US Food and Drug Administration (FDA) experts said that three recipients of Johnson & Johnson's one-shot COVID-19 vaccine had suffered from "severe side effects" during the trial, Reuters reported, citing the agency's documents.
One of these reported events was a "hypersensitivity reaction" - although not classified as anaphylaxis - and was registered two days following the inoculation and is likley to be linked to the J&J jab, the files allegedly say.
But the agency argued that they were not alarmed by these occurrences and their analysis of the vaccine did not raise any particular safety concerns that would prevent emergency use authorisation.
Overall, FDA staff said in papers submitted on Wednesday that the J&J shot had appeared "safe and effective in trials", potentially giving a green light for the vaccine to be used in the United States.

The FDA's panel of independent experts has yet to authorise the shot for emergency use. They are expected to meet on Friday and could either approve it or dismiss it in the wake of the advice of the agency's experts.
In the case of the Moderna and Pfizer vaccines, that have now been authorised for use across the country, the panel has agreed with its experts.
Unlike two-dose Pfizer and Moderna vaccines, J&J shot does not need to be frozen and could be kept in the refrigerators for up to three months. This makes it much easier to handle and ship, analysts say.
If approved, J&J would become the third COVID vaccine administered to Americans but will be the first to involve only a single dose to fight coronavirus and related complications.

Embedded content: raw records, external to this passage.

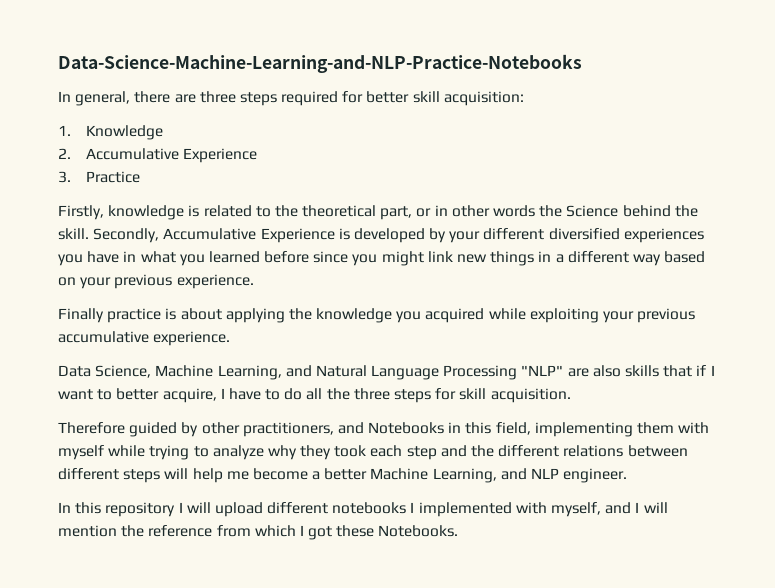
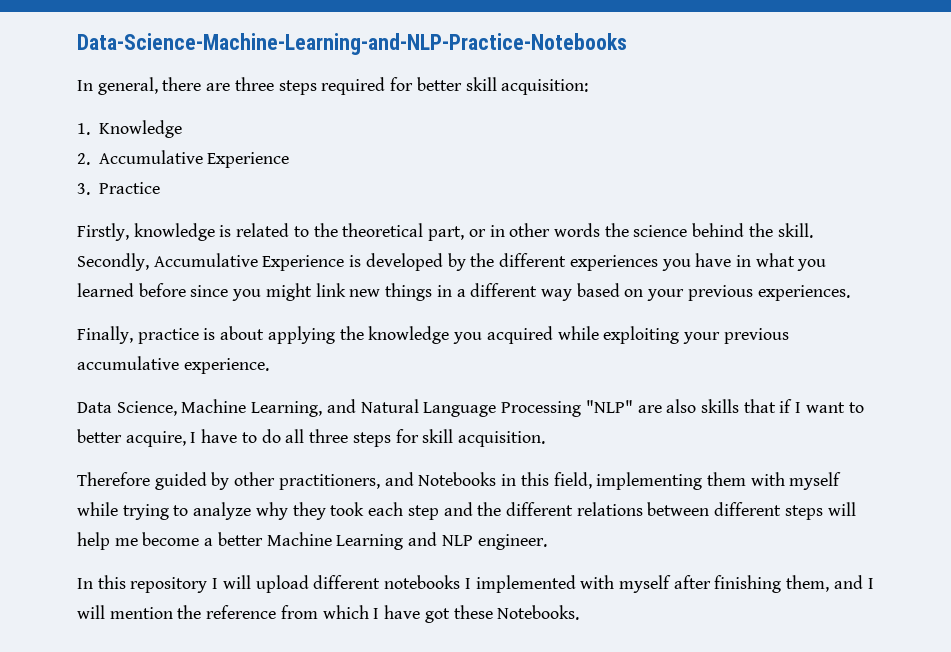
- Firstly, knowledge is related to the theoretical part, or in other words the Science behind the skill.
+ Firstly, knowledge is related to the theoretical part, or in other words the science behind the skill.
- Secondly, Accumulative Experience is developed by your different diversified experiences you have in what you learned before since you might link new things in a different way based on your previous experience.
- Finally practice is about applying the knowledge you acquired while exploiting your previous accumulative experience.
+ Secondly, Accumulative Experience is developed by the different experiences you have in what you learned before since you might link new things in a different way based on your previous experiences.
+ Finally, practice is about applying the knowledge you acquired while exploiting your previous accumulative experience.
- Data Science, Machine Learning, and Natural Language Processing "NLP" are also skills that if I want to better acquire, I have to do all the three steps for skill acquisition.
+ Data Science, Machine Learning, and Natural Language Processing "NLP" are also skills that if I want to better acquire, I have to do all three steps for skill acquisition.
- Therefore guided by other practitioners, and Notebooks in this field, implementing them with myself while trying to analyze why they took each step and the different relations between different steps will help me become a better Machine Learning, and NLP engineer.
+ Therefore guided by other practitioners, and Notebooks in this field, implementing them with myself while trying to analyze why they took each step and the different relations between different steps will help me become a better Machine Learning and NLP engineer.
- In this repository I will upload different notebooks I implemented with myself, and I will mention the reference from which I got these Notebooks.
+ In this repository I will upload different notebooks I implemented with myself after finishing them, and I will mention the reference from which I have got these Notebooks.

Johnson & Johnson said in January that its vaccine had a 66 percent efficacy in fighting moderate to severe cases of COVID resulting from multiple strains of the virus after an international trial that involved more than 40,000 people. The medical company revealed that the vaccine had the highest efficacy rate in the United States - 72 percent - and was 85 percent effective overall in preventing severe cases of COVID.
The newly released documents also suggest that the J&J vaccine is effective against asymptomatic cases of coronavirus.
If authorised, the company would be able to produce only a few million doses in the first seven days after approval, but eventually could make up to 20 million doses to be available by the end of March and 100 million by summer, J&J said this week.